## [Prompt]
Using the records that appear below, write out exactly the lines from the one with "2024-06-20: none -> 36" through the one with "2024-04-20 05:57: 2.9 -> 3.1", keeping both end lines.

Change detection data:
┏━━

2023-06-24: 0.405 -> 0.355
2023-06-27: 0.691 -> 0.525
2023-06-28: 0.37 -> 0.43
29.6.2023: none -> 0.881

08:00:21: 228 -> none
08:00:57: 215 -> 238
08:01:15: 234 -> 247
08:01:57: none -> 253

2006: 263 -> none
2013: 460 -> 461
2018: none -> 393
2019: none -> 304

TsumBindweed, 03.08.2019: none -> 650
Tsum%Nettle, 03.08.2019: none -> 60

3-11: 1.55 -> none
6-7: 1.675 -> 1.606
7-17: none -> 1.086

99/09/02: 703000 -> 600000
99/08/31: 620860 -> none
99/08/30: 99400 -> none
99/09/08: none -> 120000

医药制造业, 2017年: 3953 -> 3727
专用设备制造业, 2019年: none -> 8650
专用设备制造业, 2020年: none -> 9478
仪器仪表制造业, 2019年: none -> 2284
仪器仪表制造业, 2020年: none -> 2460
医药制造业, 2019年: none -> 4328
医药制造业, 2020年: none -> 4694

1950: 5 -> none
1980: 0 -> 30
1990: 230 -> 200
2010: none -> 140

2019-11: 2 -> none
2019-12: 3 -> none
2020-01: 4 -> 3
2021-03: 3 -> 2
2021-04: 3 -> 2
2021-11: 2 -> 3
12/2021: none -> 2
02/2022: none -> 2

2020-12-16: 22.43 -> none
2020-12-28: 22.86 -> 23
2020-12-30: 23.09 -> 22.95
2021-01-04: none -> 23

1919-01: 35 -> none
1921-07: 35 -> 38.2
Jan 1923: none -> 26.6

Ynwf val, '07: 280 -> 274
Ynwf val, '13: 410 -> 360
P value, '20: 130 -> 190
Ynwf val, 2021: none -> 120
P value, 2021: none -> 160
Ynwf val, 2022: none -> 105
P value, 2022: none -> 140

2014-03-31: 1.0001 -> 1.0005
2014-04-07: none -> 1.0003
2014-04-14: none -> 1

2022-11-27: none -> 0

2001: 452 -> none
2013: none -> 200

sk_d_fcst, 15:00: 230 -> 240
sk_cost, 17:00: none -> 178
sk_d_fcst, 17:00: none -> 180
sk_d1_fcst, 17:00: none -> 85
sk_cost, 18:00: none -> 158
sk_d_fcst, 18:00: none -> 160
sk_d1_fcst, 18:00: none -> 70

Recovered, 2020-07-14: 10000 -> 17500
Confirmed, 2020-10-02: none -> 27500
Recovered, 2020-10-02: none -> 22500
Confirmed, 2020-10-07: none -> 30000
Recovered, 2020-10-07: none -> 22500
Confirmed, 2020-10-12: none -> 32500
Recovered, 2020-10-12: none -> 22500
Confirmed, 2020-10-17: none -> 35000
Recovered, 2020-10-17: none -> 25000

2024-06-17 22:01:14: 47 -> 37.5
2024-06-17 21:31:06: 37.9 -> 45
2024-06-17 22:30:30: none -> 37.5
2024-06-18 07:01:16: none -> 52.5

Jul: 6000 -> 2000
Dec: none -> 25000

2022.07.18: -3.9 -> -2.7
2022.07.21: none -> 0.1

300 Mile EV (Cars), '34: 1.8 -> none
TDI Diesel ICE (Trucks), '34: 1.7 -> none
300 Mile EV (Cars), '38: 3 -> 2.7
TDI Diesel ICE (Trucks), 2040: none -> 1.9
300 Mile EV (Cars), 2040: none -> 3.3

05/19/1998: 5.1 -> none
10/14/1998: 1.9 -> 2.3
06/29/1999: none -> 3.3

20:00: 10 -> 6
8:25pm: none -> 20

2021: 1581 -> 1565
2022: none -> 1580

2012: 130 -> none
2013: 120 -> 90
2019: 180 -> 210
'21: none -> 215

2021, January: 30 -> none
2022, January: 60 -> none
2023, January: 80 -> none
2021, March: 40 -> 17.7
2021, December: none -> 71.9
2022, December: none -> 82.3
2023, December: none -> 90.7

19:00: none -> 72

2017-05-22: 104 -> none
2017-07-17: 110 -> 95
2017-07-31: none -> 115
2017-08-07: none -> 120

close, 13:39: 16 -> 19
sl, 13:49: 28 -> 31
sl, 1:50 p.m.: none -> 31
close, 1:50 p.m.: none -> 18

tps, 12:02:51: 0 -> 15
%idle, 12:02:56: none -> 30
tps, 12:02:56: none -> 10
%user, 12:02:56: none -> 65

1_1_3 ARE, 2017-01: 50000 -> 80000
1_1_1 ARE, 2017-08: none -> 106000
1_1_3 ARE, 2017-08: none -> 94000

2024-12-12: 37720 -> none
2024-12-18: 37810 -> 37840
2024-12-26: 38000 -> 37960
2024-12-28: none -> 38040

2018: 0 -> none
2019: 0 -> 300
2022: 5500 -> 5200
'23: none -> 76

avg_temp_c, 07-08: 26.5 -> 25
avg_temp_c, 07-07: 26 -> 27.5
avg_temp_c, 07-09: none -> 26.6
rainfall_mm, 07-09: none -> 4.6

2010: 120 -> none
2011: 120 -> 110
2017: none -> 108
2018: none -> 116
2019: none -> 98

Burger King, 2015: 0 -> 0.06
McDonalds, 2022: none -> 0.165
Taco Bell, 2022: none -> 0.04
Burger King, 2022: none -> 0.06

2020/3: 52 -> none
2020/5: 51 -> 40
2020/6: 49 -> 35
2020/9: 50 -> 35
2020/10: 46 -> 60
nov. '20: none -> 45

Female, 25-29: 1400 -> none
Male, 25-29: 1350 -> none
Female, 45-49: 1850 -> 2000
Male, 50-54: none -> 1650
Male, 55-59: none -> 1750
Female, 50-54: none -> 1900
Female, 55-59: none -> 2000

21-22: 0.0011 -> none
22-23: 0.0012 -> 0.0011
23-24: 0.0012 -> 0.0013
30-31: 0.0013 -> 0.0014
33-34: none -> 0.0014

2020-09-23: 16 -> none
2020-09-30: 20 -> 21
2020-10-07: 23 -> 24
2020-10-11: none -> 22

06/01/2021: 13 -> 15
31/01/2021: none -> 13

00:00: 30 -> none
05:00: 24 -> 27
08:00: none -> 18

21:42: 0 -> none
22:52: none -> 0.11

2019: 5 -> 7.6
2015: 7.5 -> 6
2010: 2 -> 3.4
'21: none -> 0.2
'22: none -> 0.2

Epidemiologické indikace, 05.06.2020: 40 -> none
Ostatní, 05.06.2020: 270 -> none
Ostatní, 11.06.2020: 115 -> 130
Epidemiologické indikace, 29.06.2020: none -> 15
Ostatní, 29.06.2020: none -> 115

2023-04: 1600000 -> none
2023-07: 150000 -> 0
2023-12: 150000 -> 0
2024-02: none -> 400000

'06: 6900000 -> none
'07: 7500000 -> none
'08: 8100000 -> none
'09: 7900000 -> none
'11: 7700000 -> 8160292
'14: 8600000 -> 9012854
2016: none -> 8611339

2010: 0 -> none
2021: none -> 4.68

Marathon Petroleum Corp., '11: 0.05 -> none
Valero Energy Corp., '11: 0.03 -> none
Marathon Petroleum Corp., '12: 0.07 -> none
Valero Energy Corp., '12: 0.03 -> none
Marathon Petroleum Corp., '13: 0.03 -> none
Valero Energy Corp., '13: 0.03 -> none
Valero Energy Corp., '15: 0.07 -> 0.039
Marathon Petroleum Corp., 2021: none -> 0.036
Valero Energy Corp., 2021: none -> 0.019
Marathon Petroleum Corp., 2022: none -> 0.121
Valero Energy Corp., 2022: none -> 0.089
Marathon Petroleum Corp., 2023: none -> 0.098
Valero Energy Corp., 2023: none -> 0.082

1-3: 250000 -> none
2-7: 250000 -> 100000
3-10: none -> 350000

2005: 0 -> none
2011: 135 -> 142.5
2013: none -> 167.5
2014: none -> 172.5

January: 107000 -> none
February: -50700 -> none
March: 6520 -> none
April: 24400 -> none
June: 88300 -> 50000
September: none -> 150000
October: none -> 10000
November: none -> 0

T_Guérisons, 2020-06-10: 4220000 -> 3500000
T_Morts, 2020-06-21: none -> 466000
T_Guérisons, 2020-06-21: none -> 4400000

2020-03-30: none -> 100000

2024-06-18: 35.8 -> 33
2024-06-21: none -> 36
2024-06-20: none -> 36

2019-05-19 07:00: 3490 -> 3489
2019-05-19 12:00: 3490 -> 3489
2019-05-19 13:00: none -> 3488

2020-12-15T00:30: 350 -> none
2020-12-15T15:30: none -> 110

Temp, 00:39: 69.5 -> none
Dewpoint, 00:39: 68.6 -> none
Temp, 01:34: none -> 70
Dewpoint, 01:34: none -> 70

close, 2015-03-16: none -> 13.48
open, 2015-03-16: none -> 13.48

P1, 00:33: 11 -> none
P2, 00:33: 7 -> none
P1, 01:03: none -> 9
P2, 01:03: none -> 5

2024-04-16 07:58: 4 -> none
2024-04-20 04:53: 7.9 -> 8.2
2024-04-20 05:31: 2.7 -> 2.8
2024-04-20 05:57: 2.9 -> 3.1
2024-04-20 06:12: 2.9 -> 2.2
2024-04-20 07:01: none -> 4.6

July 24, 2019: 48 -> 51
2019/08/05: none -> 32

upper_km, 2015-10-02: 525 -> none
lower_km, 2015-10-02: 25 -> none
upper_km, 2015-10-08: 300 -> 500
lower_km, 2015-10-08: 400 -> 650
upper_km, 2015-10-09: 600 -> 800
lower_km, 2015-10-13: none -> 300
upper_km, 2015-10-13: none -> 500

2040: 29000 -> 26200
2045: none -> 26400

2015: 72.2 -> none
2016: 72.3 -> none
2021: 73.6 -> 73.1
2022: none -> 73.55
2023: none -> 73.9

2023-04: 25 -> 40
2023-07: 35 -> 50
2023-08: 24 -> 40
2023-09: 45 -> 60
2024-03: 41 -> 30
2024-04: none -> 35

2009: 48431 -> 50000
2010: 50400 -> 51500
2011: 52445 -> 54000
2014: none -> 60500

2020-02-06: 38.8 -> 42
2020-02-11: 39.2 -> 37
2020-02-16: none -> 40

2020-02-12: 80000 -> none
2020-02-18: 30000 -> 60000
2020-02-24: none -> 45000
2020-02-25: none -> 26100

┗━━

## [Worked solution]
2024-06-20: none -> 36

2019-05-19 07:00: 3490 -> 3489
2019-05-19 12:00: 3490 -> 3489
2019-05-19 13:00: none -> 3488

2020-12-15T00:30: 350 -> none
2020-12-15T15:30: none -> 110

Temp, 00:39: 69.5 -> none
Dewpoint, 00:39: 68.6 -> none
Temp, 01:34: none -> 70
Dewpoint, 01:34: none -> 70

close, 2015-03-16: none -> 13.48
open, 2015-03-16: none -> 13.48

P1, 00:33: 11 -> none
P2, 00:33: 7 -> none
P1, 01:03: none -> 9
P2, 01:03: none -> 5

2024-04-16 07:58: 4 -> none
2024-04-20 04:53: 7.9 -> 8.2
2024-04-20 05:31: 2.7 -> 2.8
2024-04-20 05:57: 2.9 -> 3.1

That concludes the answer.